Miré la inmensa oscuridad que debía atravesar para llegar a mi casa. Esa noche, como tantas otras, había terminado mi jornada laboral pasada las once. Estaba agotada y no podía dejar de pensar en el peligro que representaba para una mujer sola recorrer más de diez cuadras en plena oscuridad. Sentía rencor por mi esposo, pues yo había comentado, la noche anterior, que dos jóvenes, en el transcurso de la semana, fueron atacadas, golpeadas y abusadas por un sádico, que cometía sus fechorías en la zona pero, como siempre, él no había emitido criterio sobre el tema.

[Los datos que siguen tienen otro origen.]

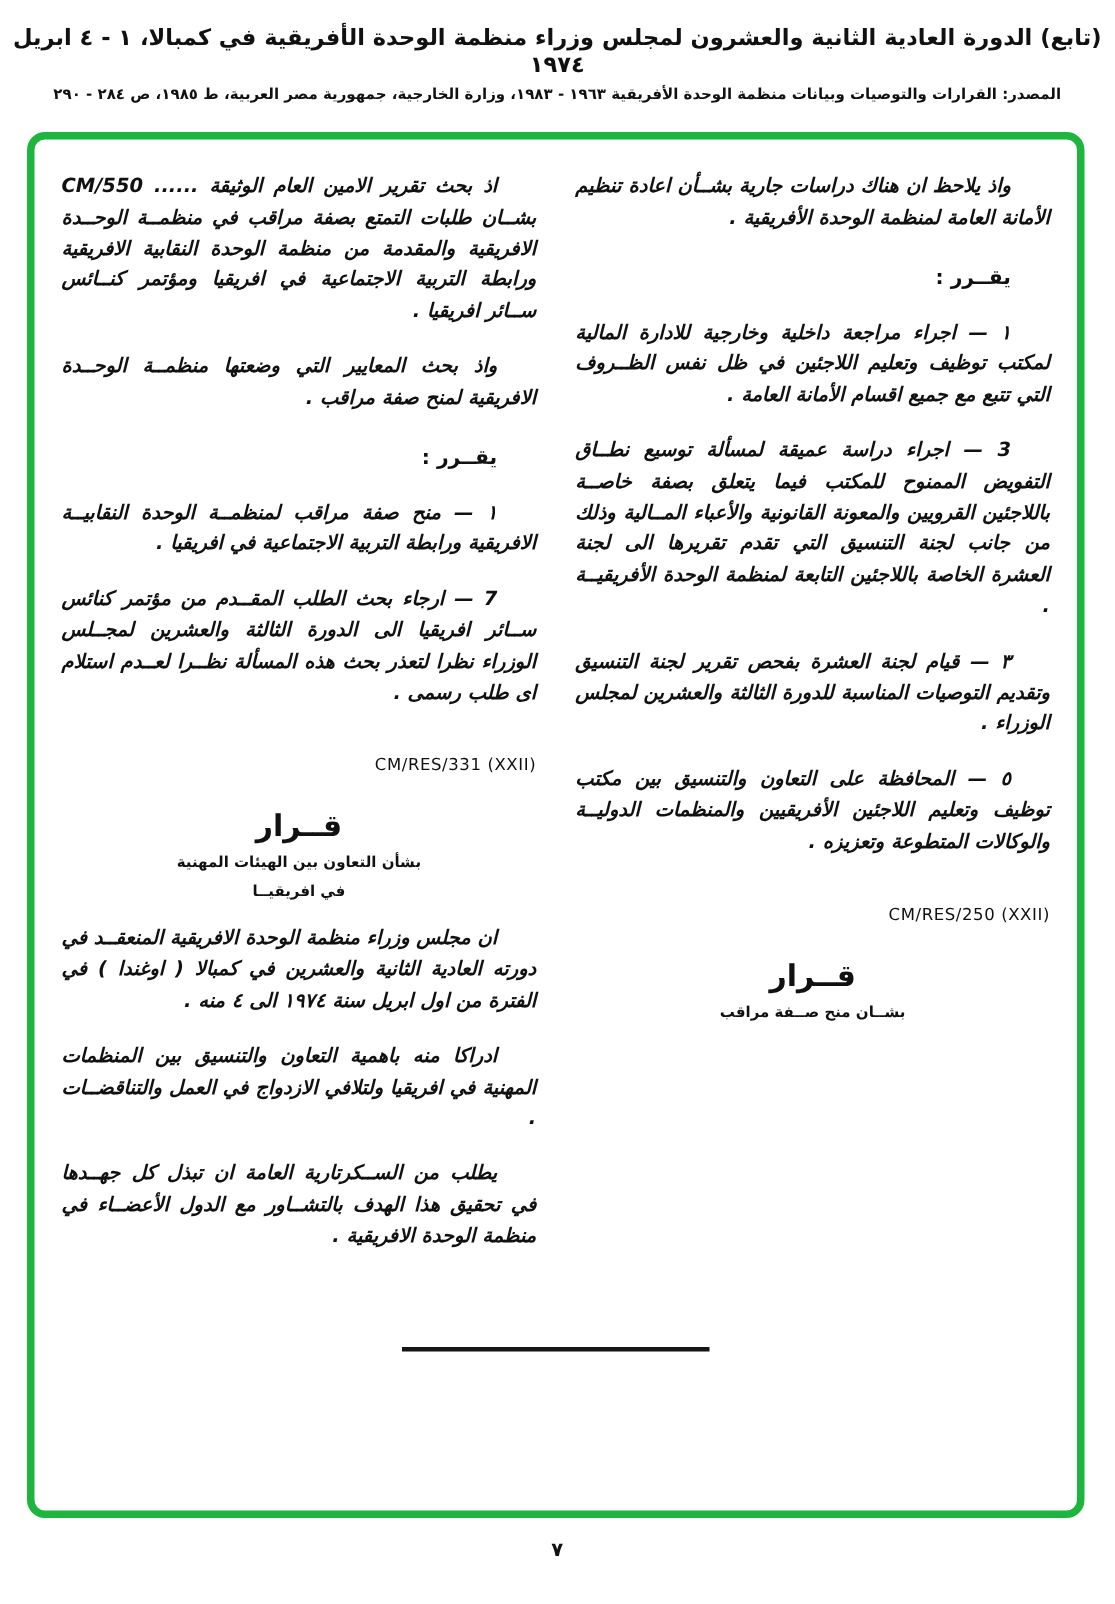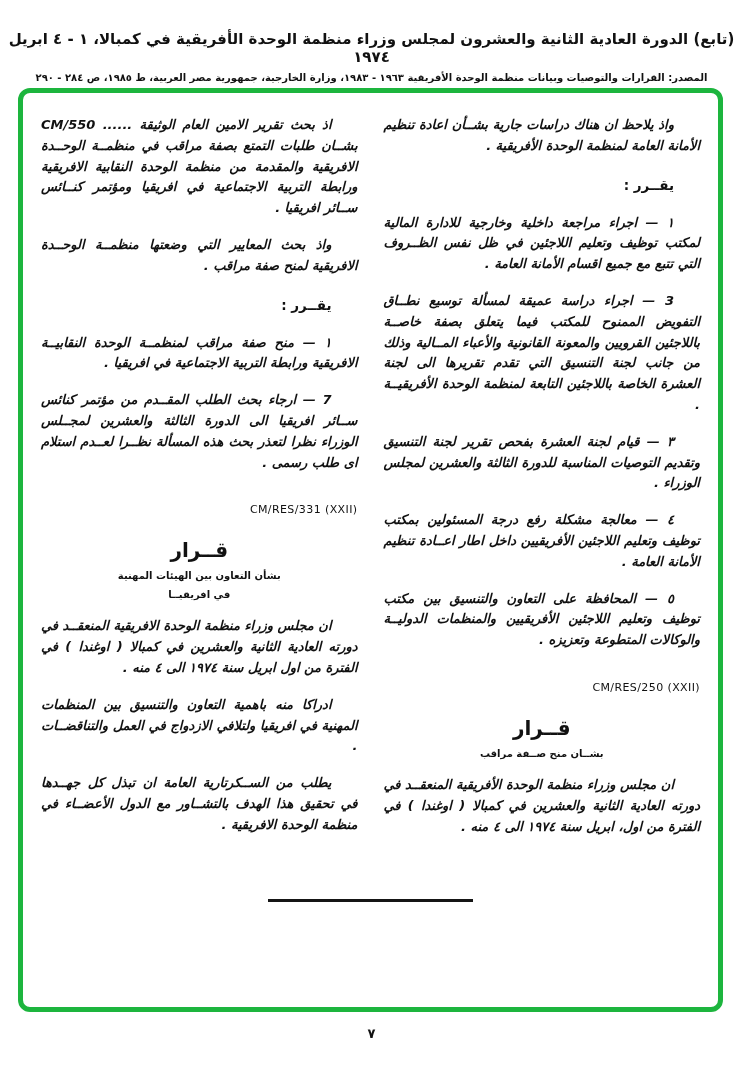"(تابع) الدورة العادية الثانية والعشرون" .hdr1 { padding-top: 30px -> 16px }
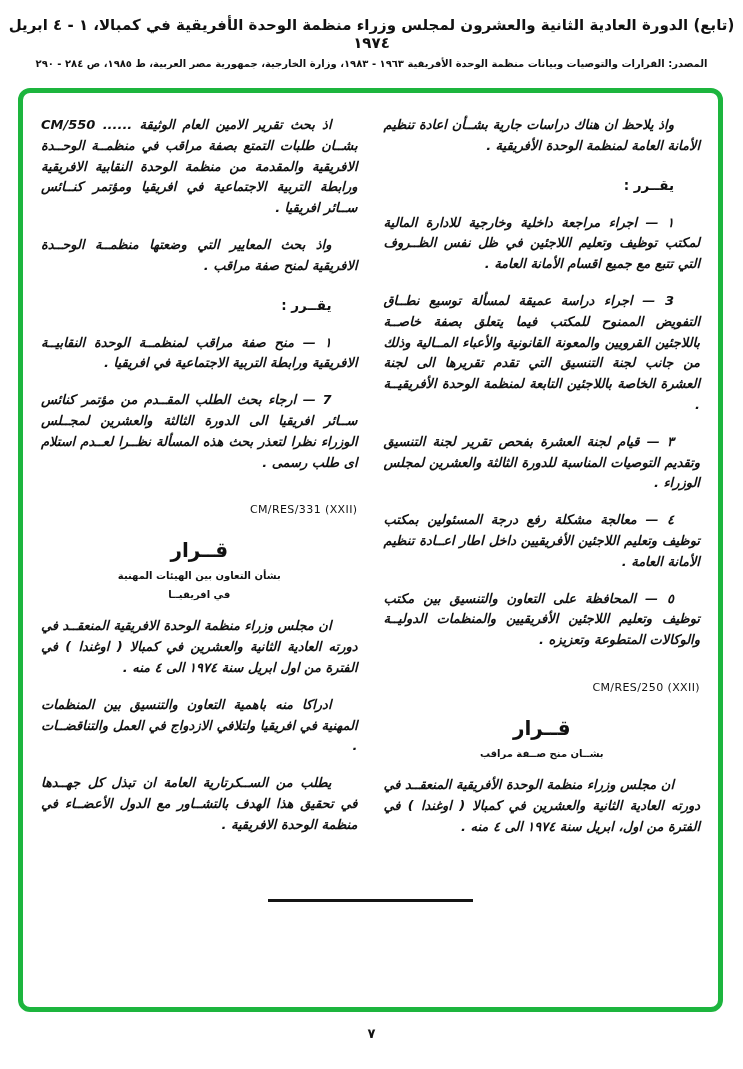"٤ — معالجة مشكلة رفع" p.para { html: <p>٤ — معالجة مشكلة رفع درجة المسئولين بمكتب توظيف وتعليم اللاجئين الأفريقيين داخل اطار اعــادة تنظيم الأمانة العامة .</p> -> none }
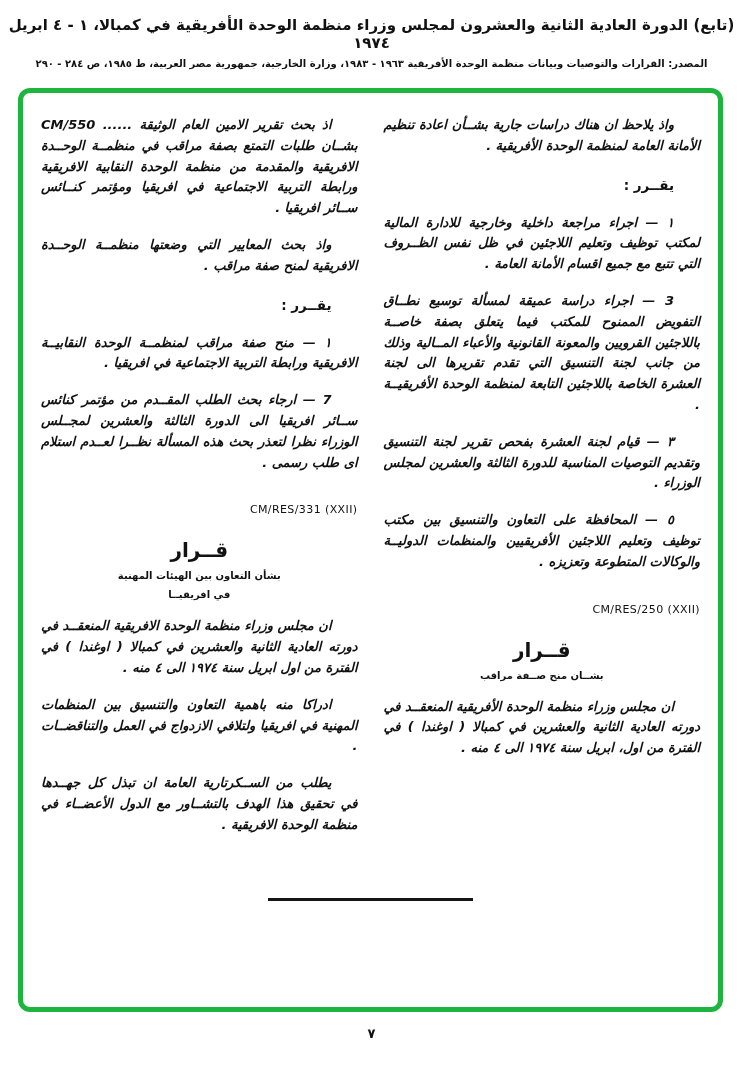"ان مجلس وزراء منظمة الوحدة الأفريقية" p.para { html: <p>ان مجلس وزراء منظمة الوحدة الأفريقية المنعقــد في دورته العادية الثانية والعشرين في كمبالا ( اوغندا ) في الفترة من اول، ابريل سنة ١٩٧٤ الى ٤ منه .</p> -> none }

Me dirigí a la puerta del establecimiento, me puse el abrigo, pues las temperaturas mostraban un significativo descenso aquel día y me dispuse a comenzar el recorrido. Trataba de buscar las aceras más alumbrada, pero el paso peatonal era casi nulo. Cada esquina se me antojaba un lugar misterioso o al acecho, demasiado tranquilo y oscuro. Temblaba ante lo desconocido, me asustaba que alguien esperara para sorprender y abalanzarse, expresando, en el ataque, su naturaleza sádica y bestial. Había caminado dos cuadras, sin contratiempos, cuando comencé a sentir que alguien, aún alejado de mí, caminaba a mi encuentro. En los primeros minutos apresuré la marcha e intenté darme ánimo pero, escuchando que persistía el sonido inicié una carrera para salvar la vida. Me detuve para quitarme los zapatos que, por su tacón alto, dificultaban el escape. Crucé la acera y él hizo lo mismo. Estaba agitada y con signos de debilidad, necesitaba llegar a cuadras más alumbradas donde, quizás, encontraría un transeúnte que pudiera socorrerme. Acortaba, en su persecución, la distancia y solo en una ocasión moví el rostro para tener una noción de los metros que nos separaban. Vestía de negro y con aquella oscuridad fue imposible percibir rasgos más particulares.
El movimiento realizado me dejó sin equilibrio y caí precipitadamente al suelo, después de hacer algunas maniobras infructuosas por impedirlo. Intenté levantarme, pero me di cuenta que se había lastimado mi tobillo y eso me ponía en desventaja con respecto al atacante. Entonces cerré los ojos. Escuchaba la cercanía de los pasos, la proximidad del peligro. Cuando lo creí cerca, capaz de escucharme, dije llorando y en forma de súplica.
- Por favor, no me hagas daño.
Primero fue un silencio, después me quitó las manos del rostro y dijo:
- Mi amor soy yo, vine a acompañarte pero he tenido que perseguirte, estabas tan asustada que no me escuchaste cuando te llamé.
Rompí a llorar, liberando las tensiones y él agregó llenándome de besos y caricias.
- Ya estoy aquí. Debes estar muy asustada.
Pero allí, entre sus brazos, me sedaba milagrosamente, sintiéndome protegida y amada.